For more about the various insurance agreements for a D&O insurance policy, you can refer to this article: Side A Insurance Overview for Directors & Officers. As a reminder, as long as a company is solvent, defense costs are always indemnifiable, which is to say not covered by a Side A-only D&O insurance program.
The Potential Effects of the Multiplan Case on D&O Insurance Market
D&O insurance carriers along with the rest of the SPAC market are worried that cases like MultiPlan are easier to bring because they are direct and not derivative cases. If plaintiffs decide that this is a lucrative venue for them, litigation frequency will, of course, go up. If litigation frequency increases, SPACs will be more difficult to insure and rates for D&O insurance for SPACs, which are already quite high, will surely rise.

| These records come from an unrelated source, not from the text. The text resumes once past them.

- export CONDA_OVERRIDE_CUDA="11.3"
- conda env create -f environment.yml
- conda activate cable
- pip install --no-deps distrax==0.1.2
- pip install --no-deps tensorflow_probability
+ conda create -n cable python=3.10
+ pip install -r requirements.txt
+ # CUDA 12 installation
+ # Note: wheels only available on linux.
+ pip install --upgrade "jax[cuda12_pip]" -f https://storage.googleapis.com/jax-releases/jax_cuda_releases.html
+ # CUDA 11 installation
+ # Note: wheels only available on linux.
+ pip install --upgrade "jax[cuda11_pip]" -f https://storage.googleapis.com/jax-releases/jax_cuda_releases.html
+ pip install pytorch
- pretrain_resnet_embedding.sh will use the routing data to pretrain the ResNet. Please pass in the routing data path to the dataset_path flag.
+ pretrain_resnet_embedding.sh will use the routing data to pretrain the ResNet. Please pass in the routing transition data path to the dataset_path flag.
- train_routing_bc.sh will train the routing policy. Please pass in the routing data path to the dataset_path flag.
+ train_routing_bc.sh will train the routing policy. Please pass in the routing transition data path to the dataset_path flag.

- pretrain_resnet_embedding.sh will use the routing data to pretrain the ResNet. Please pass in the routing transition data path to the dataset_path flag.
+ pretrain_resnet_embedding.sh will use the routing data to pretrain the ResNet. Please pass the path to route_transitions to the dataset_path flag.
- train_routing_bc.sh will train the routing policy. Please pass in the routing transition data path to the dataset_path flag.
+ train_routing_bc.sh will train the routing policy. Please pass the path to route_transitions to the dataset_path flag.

Some have suggested that the MultiPlan litigation has prompted many SPAC teams to consider incorporating their SPACs outside of the United States, with Cayman Islands being the preferred jurisdiction. The theory is that plaintiffs will be less successful in attempting lawsuits against Cayman-organized SPACs. This solution may create more problems than it may solve. Setting aside complex tax structuring and other difficulties, SPACs organized in the Cayman Islands will have a harder time securing D&O insurance because many US insurance carriers will not be able to offer D&O coverage for non-US entities.